Pick every line out of the entries below that holds the string "hsep", and report them.
Top of Data to process
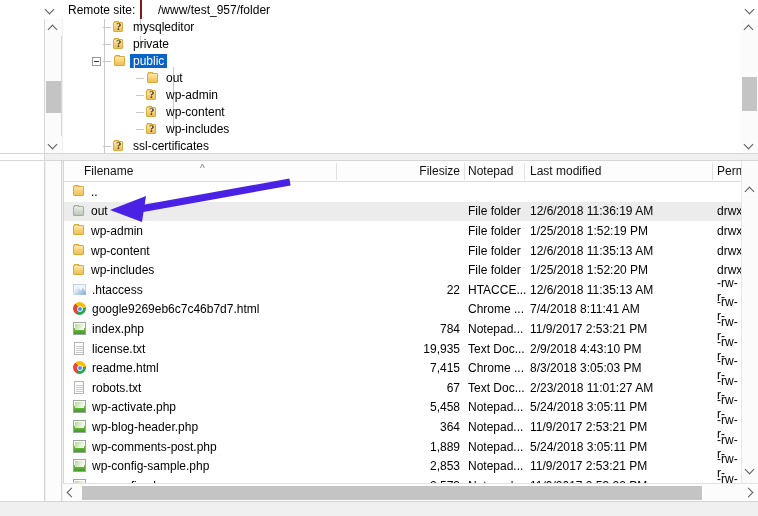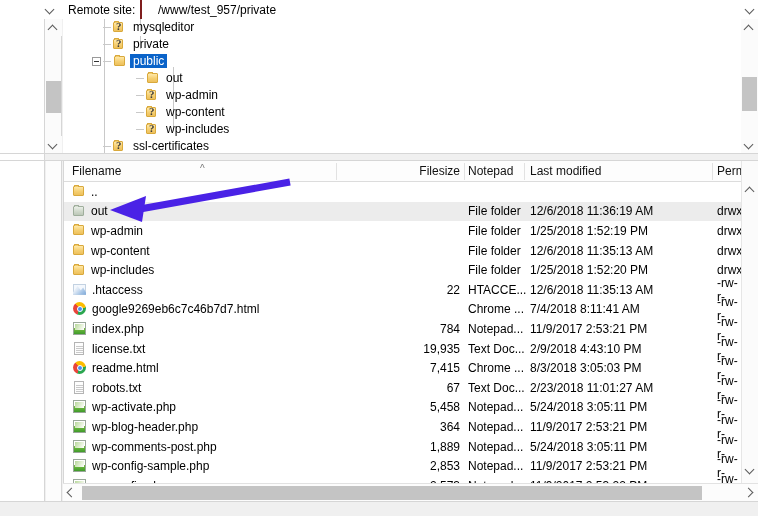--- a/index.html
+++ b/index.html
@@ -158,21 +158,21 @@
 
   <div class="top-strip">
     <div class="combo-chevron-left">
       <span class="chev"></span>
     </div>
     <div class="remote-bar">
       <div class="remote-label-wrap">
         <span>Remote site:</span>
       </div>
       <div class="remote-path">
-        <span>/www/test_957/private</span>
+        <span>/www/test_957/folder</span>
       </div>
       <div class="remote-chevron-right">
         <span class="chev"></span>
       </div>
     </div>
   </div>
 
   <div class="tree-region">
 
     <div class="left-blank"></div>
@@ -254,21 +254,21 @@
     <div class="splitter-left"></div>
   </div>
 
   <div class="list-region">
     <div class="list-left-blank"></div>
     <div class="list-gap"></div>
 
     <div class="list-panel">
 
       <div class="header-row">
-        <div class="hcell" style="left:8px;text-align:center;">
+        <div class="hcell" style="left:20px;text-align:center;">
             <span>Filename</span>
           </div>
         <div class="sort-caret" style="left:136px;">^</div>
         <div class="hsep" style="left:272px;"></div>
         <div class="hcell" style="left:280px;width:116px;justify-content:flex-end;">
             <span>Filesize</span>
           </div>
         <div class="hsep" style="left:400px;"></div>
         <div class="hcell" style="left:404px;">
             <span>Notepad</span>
Bottom of Data to process
- _Written reply_
         <div class="hsep" style="left:272px;"></div>
         <div class="hsep" style="left:400px;"></div>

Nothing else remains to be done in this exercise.